The power supply voltage level on the power rail reduces as the amount of power supply current being drawn from the power rail increases. Now a node that holds a logic high value experiences a voltage drop that reduces its voltage value below a minimum threshold. For memories and latches without recovery circuitry, stored values are lost. Additionally, the switching speeds of devices (transistors) reduce, which reduces performance. The operating clock frequency needs to reduce to allow the setup time to be satisfied of sequential elements. However, in contrast to reducing the operating clock frequency, the translated commands can include modified commands, such as the modified sequence of instructions 113 (of FIG. 1), that were generated by the circuitry 118 executing the instructions of the current transients mitigator 115. In such a case, the current transients appear more like the signal waveform 220 than the signal waveform 210. The signal waveform 220 shows the corresponding circuitry does not lose data values due to voltage transients or have setup times of sequential circuitry affected by voltage transients caused by the corresponding current transients.

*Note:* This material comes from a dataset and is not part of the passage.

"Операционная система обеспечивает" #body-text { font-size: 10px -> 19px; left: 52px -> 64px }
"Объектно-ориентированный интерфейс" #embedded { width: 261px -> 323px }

Referring to FIG. 3, a generalized block diagram is shown of signal waveforms 300 that illustrates mitigation of current transients that cause voltage transients on a power rail of an integrated circuit. The signal waveforms 300 include the signal waveforms 310 and 320 indicating current being returned to and being drawn from a power rail over time. The signal waveform 310 illustrates sudden current transients of the power rail, whereas the signal waveform 320 illustrates gradual current transients of the shared power rail. An example of the power rail is the power rail 105 in the processing circuit 105 (of FIG. 1). The signal waveform 310 illustrates sudden current transients of the power rail. The near simultaneous discharging of a large number of nodes, even nodes other than nodes of buses, of an integrated circuit can return a large amount of the power supply current to the power rail. For example, if a large number of nodes of the compute circuits 104A-104N (of FIG. 1) discharged simultaneously while executing the translated commands of an application, such as a shader application, then a significant amount of current is returned to the power rail 105.

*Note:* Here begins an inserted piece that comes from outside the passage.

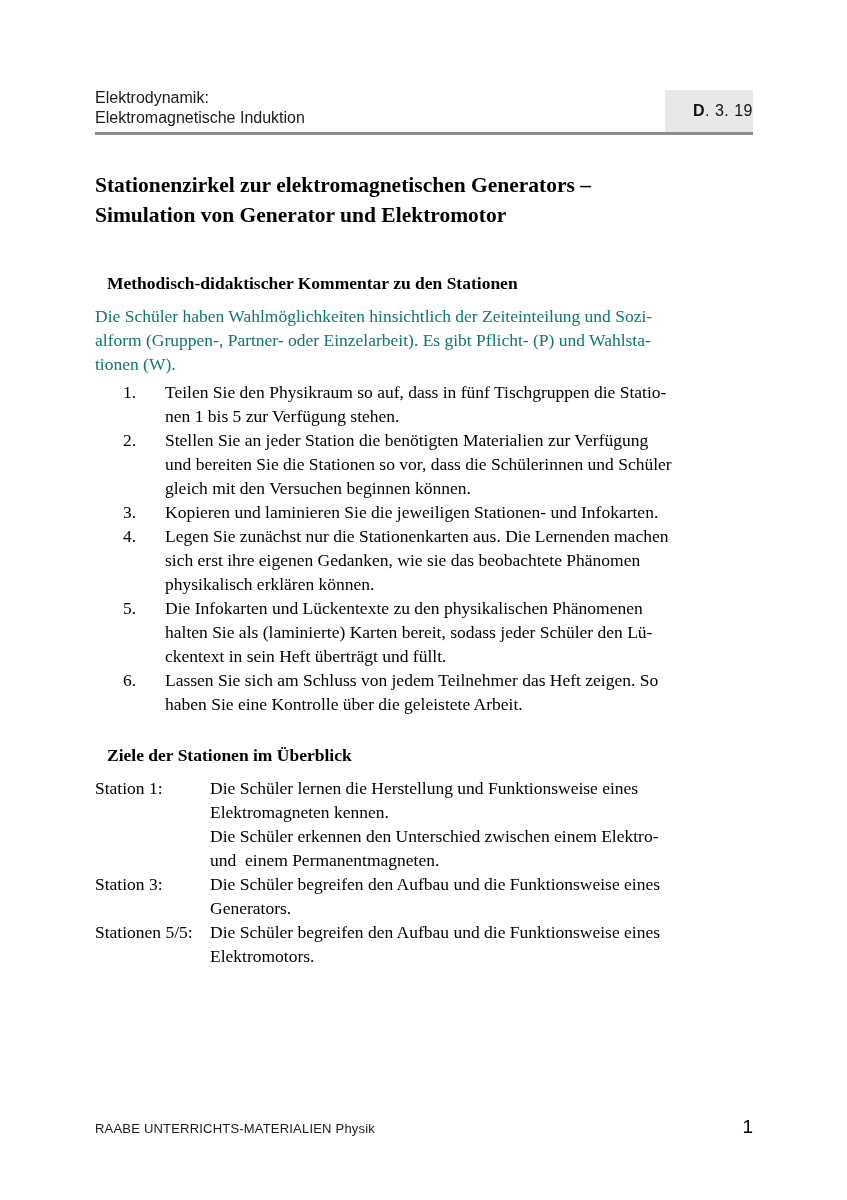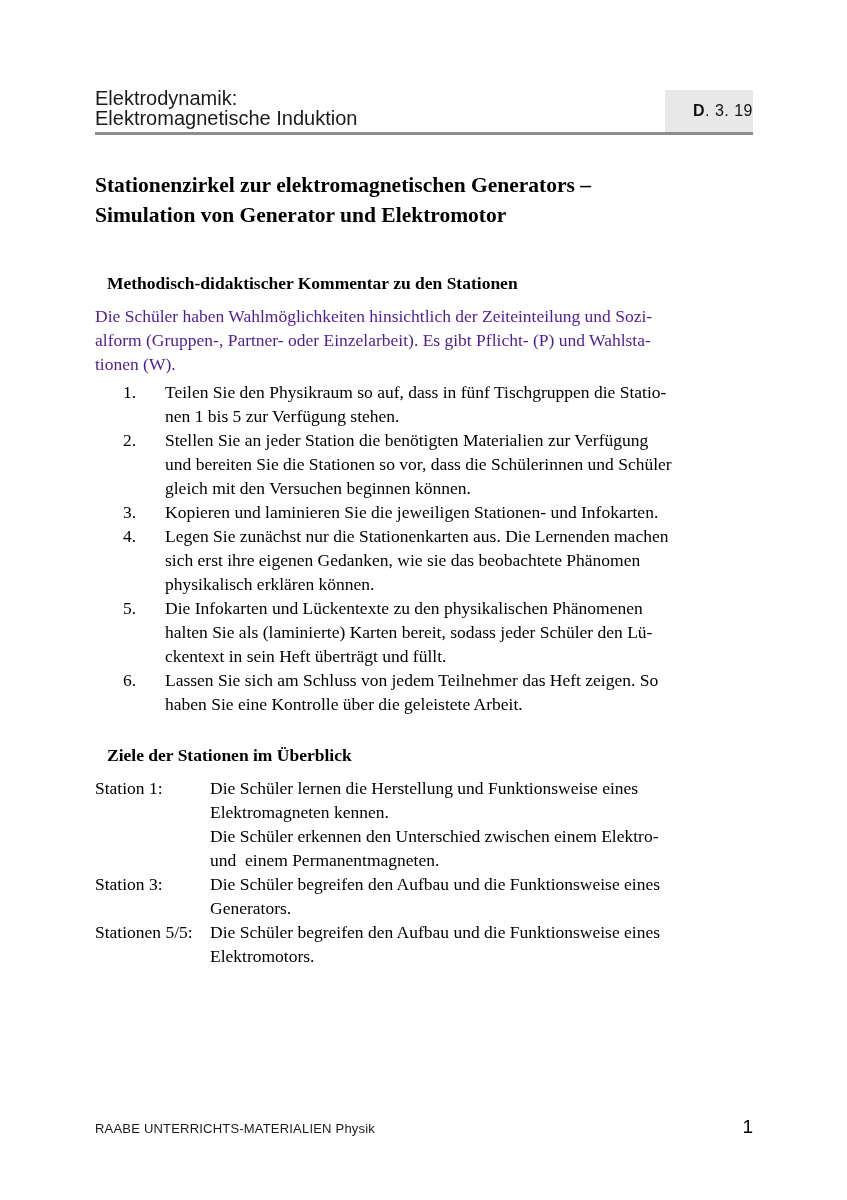"Elektrodynamik:" .header-subject { font-size: 20px -> 16px }
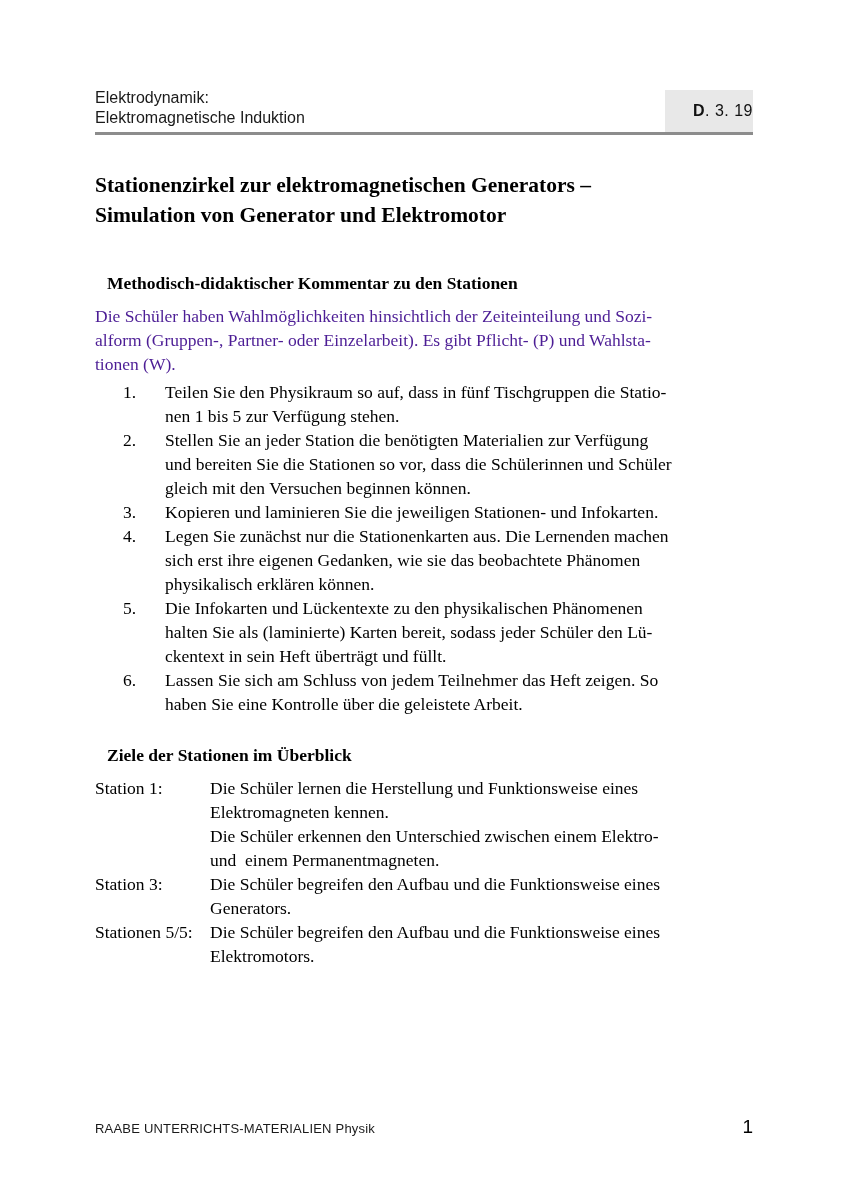"Die Schüler haben Wahlmöglichkeiten" .intro-par { color: #4c1d95 -> #0f766e }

Suddenly returning a large amount of current to the power rail causes the time rate of change of the current consumption, di/dt, to be negative and large. The voltage transient, ΔV, is proportional to the expression L di/dt. The voltage transient, ΔV, is the difference between the initial voltage and the final voltage of the power rail during a particular duration of time. Therefore, the difference, ΔV, is a large negative value. Consequently, the final voltage is greater than the initial voltage. The power supply voltage level on the power rail increases as the amount of power supply current being returned to the power rail increases.
As a result of the power supply voltage level on the power rail increasing, the switching speeds of devices increase, which increases performance. The device latencies decrease, and as a result, it is possible that a receiving sequential element does not have sufficient time to capture the incoming data prior to a capturing clock edge. This condition causes a hold time violation. One or more of a variety of hold time violation solutions can be applied such as at least decreasing the operating clock frequency. However, in contrast to performing one or more of the hold time violation solutions, the translated commands can include modified commands, such as the modified sequence of instructions 113 (of FIG. 1), that were generated by the circuitry 118 executing the instructions of the current transients mitigator 115. In such a case, the current transients appear more like the signal waveform 320 than the signal waveform 310.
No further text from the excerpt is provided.